Ultimately, even a schema like "sym? word sym? word sym? word sym? word sym?"
is useless. They'll have to use brute force, and that means the difficulty of
cracking your password is back to being based on the length.

------
billfruit
I really do hate that many websites/services put a max length on passwords
that is really short like 16.I remember even outlook.com restricting it to 16
chars,really bad for people who would use long sentence like passwords.

------
atoponce
Niceware ships 65,536 unique words. 3 words chosen randomly is 1 "password" of
281,474,976,710,656 possibilities.

[https://diracdeltas.github.io/niceware](https://diracdeltas.github.io/niceware)

If that password was hashed with a single pass of vanilla MD5, the Jeremi
Gonsey's cluster of 8 Nvidia GTX 1080i GPUs [2] would be running at
307,200,000,000 hashes per second.

[https://gist.github.com/epixoip/ace60d09981be09544fdd3500505...](https://gist.github.com/epixoip/ace60d09981be09544fdd35005051505)

In order to exhaust half of the keyspace, so odds would be in the favor of the
password cracker finding the original hash, they would need to search only
140,737,488,355,328 hashes.

At 307.2 gigahashes per second, this would take approximately 458 seconds, or
just under 8 hours using the Niceware list.

However, jumping to 4 random words grows that time by a factor of 65,536,
which means reaching 50% exhaustion would take approximately 1 full year.
Moving to 5 randomly generated Niceware words, and it's impractical to attempt
cracking the MD5 hash.

Cherry-picking 3 words is a little dishonest for the discussion surrounding
password security.
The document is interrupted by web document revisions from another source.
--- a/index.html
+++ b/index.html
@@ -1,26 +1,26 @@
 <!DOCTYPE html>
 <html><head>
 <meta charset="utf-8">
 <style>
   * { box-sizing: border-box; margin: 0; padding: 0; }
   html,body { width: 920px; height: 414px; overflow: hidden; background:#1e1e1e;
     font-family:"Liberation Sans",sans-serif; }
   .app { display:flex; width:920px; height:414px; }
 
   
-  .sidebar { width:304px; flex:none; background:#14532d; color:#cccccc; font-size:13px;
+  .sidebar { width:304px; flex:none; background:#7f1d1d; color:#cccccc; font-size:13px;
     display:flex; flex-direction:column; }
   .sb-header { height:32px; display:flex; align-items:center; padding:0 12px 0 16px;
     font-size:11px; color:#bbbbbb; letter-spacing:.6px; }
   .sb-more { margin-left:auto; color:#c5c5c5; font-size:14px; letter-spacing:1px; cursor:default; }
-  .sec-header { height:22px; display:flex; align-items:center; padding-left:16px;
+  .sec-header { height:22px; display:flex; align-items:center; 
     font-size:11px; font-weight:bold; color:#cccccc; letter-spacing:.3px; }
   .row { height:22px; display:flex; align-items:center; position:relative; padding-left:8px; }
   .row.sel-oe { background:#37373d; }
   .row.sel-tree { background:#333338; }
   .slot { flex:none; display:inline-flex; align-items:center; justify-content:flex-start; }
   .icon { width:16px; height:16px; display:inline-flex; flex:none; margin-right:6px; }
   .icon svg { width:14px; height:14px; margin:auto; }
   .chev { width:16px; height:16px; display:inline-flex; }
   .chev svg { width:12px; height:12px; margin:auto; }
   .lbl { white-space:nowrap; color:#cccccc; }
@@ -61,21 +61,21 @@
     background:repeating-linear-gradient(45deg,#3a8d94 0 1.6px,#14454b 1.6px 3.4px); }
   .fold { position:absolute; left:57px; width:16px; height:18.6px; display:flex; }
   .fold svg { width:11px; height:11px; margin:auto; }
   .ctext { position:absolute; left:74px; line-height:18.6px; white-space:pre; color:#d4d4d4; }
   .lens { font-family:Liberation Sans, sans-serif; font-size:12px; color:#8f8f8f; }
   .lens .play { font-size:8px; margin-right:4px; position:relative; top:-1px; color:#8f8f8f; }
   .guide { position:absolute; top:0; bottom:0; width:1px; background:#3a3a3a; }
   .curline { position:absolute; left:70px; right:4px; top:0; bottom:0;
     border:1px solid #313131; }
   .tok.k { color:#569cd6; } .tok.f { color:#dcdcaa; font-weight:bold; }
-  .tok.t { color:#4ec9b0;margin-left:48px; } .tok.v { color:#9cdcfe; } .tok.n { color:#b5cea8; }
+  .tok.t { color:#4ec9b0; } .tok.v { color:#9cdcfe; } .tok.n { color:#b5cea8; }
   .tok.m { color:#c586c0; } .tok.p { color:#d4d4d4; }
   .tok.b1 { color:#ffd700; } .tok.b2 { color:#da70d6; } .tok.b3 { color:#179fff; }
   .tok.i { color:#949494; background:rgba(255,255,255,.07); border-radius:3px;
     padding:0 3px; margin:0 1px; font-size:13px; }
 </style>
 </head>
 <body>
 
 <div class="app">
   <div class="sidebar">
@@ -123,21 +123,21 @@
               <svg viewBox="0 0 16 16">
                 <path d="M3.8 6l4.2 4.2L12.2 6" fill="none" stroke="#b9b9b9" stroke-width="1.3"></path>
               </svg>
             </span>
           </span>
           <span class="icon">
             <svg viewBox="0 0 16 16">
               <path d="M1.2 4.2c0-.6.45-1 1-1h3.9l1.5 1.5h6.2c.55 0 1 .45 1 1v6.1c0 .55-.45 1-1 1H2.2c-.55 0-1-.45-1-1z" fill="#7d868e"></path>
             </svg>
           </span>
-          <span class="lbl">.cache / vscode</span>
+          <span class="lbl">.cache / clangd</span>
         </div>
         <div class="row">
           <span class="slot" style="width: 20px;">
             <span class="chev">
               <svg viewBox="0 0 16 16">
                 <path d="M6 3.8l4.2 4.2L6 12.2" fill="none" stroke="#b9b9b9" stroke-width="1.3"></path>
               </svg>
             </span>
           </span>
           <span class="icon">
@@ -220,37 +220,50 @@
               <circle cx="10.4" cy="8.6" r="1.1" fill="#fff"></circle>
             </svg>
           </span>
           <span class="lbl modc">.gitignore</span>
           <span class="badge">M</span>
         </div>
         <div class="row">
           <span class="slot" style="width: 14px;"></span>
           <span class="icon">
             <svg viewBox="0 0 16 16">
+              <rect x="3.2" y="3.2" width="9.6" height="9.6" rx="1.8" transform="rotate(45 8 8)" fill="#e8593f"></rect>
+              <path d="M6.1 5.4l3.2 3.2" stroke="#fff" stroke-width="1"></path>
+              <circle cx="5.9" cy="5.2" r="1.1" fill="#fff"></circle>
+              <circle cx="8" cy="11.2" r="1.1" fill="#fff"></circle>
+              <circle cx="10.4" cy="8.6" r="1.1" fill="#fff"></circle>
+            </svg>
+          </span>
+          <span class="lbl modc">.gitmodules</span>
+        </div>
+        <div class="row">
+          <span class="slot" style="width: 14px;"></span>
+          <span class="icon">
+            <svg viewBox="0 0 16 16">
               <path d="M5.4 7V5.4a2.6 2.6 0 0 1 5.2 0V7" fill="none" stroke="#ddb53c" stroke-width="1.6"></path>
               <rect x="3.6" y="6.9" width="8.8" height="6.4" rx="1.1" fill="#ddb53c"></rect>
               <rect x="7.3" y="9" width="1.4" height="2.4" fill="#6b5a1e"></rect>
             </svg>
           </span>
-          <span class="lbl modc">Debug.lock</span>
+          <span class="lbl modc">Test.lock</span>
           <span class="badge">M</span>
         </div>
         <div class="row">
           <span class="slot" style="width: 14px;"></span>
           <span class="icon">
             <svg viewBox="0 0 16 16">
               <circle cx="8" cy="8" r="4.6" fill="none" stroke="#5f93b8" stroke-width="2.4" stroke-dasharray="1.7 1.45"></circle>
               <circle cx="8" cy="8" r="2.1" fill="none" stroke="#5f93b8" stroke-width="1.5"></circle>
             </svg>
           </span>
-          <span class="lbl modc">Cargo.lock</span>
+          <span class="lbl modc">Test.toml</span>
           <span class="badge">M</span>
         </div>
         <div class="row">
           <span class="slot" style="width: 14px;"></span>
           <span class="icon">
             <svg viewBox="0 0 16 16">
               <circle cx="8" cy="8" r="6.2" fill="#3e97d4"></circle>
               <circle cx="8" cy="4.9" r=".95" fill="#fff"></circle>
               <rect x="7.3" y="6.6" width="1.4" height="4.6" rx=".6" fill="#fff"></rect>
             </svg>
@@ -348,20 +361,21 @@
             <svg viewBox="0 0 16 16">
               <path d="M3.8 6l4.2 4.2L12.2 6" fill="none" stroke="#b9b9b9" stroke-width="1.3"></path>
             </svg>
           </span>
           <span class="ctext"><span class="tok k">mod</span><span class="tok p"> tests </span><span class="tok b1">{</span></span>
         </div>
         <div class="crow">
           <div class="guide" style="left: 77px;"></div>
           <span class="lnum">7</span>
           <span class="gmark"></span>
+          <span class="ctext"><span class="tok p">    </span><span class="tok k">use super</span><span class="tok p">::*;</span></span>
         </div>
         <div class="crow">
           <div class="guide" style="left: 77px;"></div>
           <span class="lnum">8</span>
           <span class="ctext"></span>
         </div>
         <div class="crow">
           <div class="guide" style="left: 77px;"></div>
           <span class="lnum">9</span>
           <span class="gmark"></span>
The right "best answer" for password generation is to use a
password manager, no argument there. And I don't know of any password
generators that generate passphrases by default, Niceware, Diceware, or
otherwise.

But if a user wants a passphrase instead, I don't know of a security expert
who would recommend 3 words.

------
scotchio
Quickly just sharing:

I must have read online for 2 solid years about how much better/safer and
secure Password Managers are before I finally switched to one.

After switching though, the CONVENIENCE of a password manager is the most
undersold part of it.

Nothing seems to be perfect solution with security, but if you're reading this
and haven't switched to a password manager for whatever reason, security
benefits aside I would highly recommend finally doing it.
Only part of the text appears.